Haskell: how to detect “lazy memory leaks”

问题

After few hours of debugging, I realized that a very simple toy example was not efficient due to a missing ! in an expression return $ 1 + x (thanks duplode!... but how come ghc does not optimize that??). I also realized it because I was comparing it with a Python code that was quicker, but I won't always write Python code to benchmark my code...

So here is my question: is there a way to automatically detect these "lazy memory leaks", that slow down a program for no real reason? I'm still pretty bad to optimize Haskell code, and forgetting a ! is quite likely, even when you're experimented I guess.

I'm aware of:

the +RTS -s, but I'm not sure how to interpret it: seeing 79MB of memory for a simple program seems huge to me for example, but maybe it's not as it's what takes my current program... and for bigger programs it's impossible to just detect "lazy leaks" that way I guess as I have no idea of the amount of memory my program should take.
the cabal v2-run --enable-profiling mysatsolvers -- +RTS -p command, but it seems that enabling the profiler kills some optimisations done by GHC, and therefore it's hard to use these values for a real benchmark. And still, it's not clear to me how to find leaks from that output anyway.

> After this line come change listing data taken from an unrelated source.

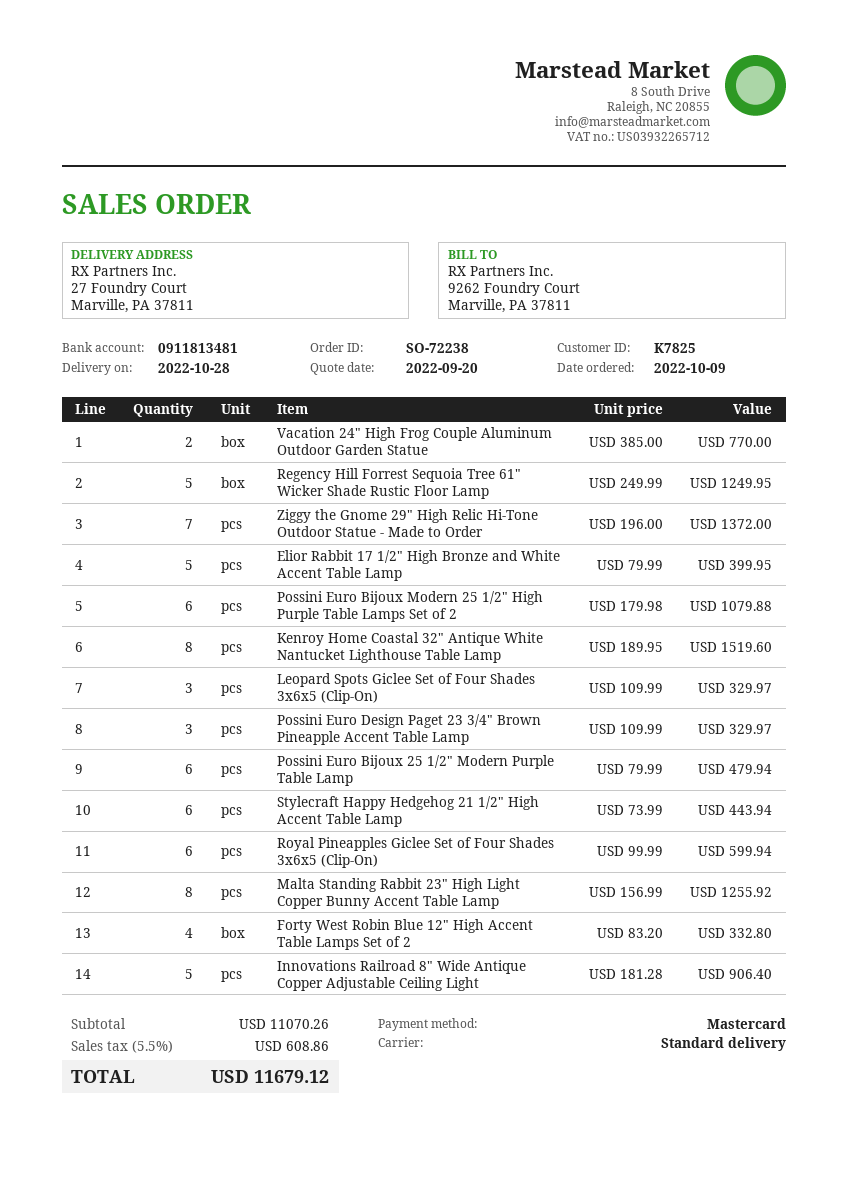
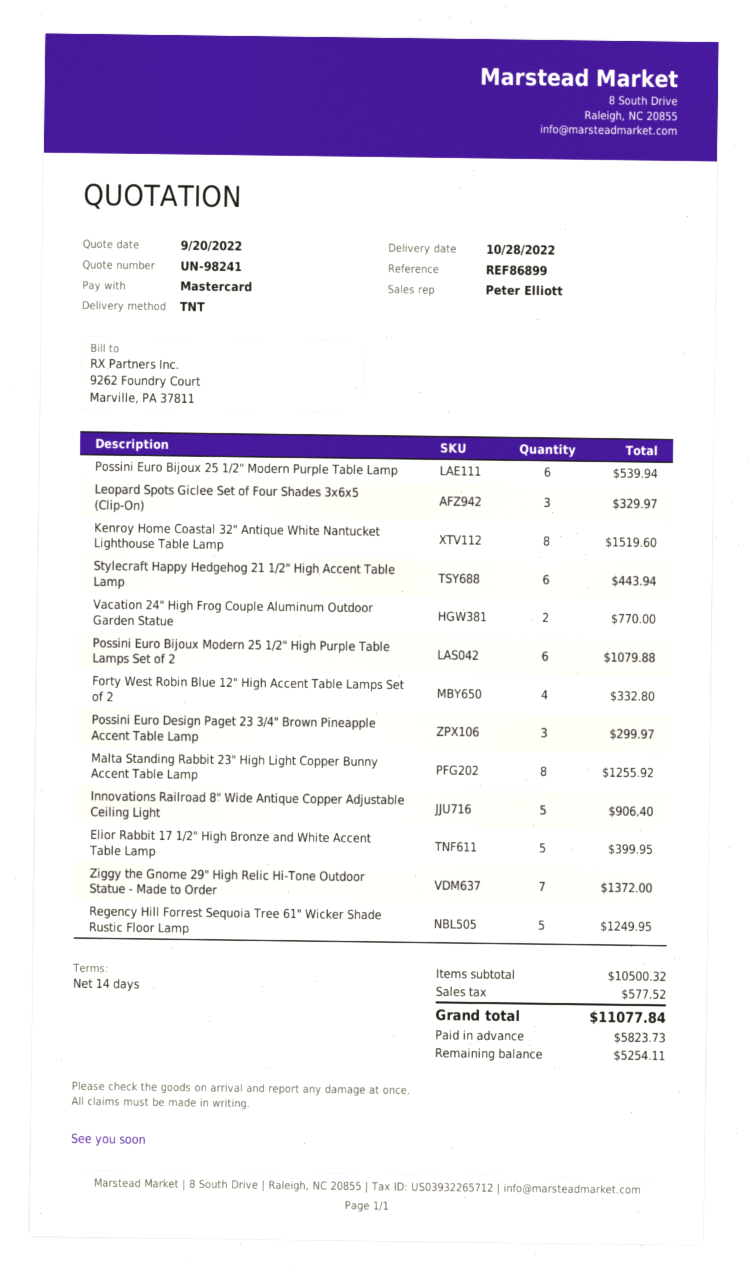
shipping method: standard -> TNT
Possini Euro Design Paget 23 3/4" Brown Pineapple Accent Table Lamp: 3 for 329.97 -> 3 for 299.97
Possini Euro Bijoux 25 1/2" Modern Purple Table Lamp: 6 for 479.94 -> 6 for 539.94
Royal Pineapples Giclee Set of Four Shades 3x6x5 (Clip-On): 6 for 599.94 -> none
subtotal: 11070.26 -> 10500.32
tax: 608.86 -> 577.52
total: 11679.12 -> 11077.84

Could you for example explain me how I could find the "lazy leaks" in a toy program like this one?

{-# LANGUAGE DerivingVia, FlexibleInstances, ScopedTypeVariables #-}
module Main where

--- It depends on the transformers, containers, and base packages.
--- Optimisation seems to be important or the NoLog case will be way to long.
--- $ ghc -O Main.hs

import qualified Data.Map.Strict as MapStrict
import Data.Functor.Identity

import qualified Control.Monad as CM
import qualified Control.Monad.State.Strict as State
import qualified Data.Time as Time

-- Create a class that allows me to use the function "myTell"
-- that adds a number in the writer (either the LogEntry
-- or StupidLogEntry one)
class Monad m => LogFunctionCalls m where
  myTell :: String -> Int -> m ()

---------- Logging disabled ----------
--- (No logging at all gives the same time so I don't put here)
newtype NoLog a = NoLog { unNoLog :: a }
  deriving (Functor, Applicative, Monad) via Identity

instance LogFunctionCalls NoLog where
  myTell _ _ = pure ()

---------- Logging with Map ----------
-- When logging, associate a number to each name.
newtype LogEntryMap = LogEntryMap (MapStrict.Map String Int)
  deriving (Eq, Show)

instance LogFunctionCalls (State.State LogEntryMap) where
  myTell namefunction n = State.modify' $
    \(LogEntryMap m) ->
      LogEntryMap $ MapStrict.insertWith (+) namefunction n m

---------- Logging with Int ----------
-- Don't use any Map to avoid inefficiency of Map
newtype LogEntryInt = LogEntryInt Int
  deriving (Eq, Show)

instance LogFunctionCalls (State.State LogEntryInt) where
  myTell namefunction n = State.modify' $
    \(LogEntryInt m) -> LogEntryInt $! m + n

---------- Function to compute ----------
countNumberCalls :: (LogFunctionCalls m) => Int -> m Int
countNumberCalls 0 = return 0
countNumberCalls n = do
  myTell "countNumberCalls" 1
  x <- countNumberCalls $! n - 1
  return $ 1 + x

main :: IO ()
main = do
  let www = 15000000
  putStrLn $ "Let's start!"
  --- Logging disabled
  t0 <- Time.getCurrentTime
  let n = unNoLog $ countNumberCalls www
  putStrLn $ "Logging disabled: " ++ (show n)
  t1 <- Time.getCurrentTime
  print (Time.diffUTCTime t1 t0)
  -- Logging with Map
  let (n, LogEntryMap log) = State.runState (countNumberCalls www) (LogEntryMap MapStrict.empty)
  putStrLn $ "Logging with Map: " ++ (show n)
  putStrLn $ (show $ log)
  t2 <- Time.getCurrentTime
  print (Time.diffUTCTime t2 t1)
  -- Logging with Int
  let (n, LogEntryInt log) = State.runState (countNumberCalls www) (LogEntryInt 0)
  putStrLn $ "Logging with Int: " ++ (show n)
  putStrLn $ (show $ log)
  t3 <- Time.getCurrentTime
  print (Time.diffUTCTime t3 t2)

回答1:

The main method for detecting memory leaks is heap profiling. Specifically, you're looking for unexpected growth in the amount of resident (mostly heap) memory, either the maximum residency in the +RTS -s statistics output, or -- more reliably -- a characteristic "pyramid" shape over time in heap profile output generated with the +RTS -h<x> flags and the hp2ps tool.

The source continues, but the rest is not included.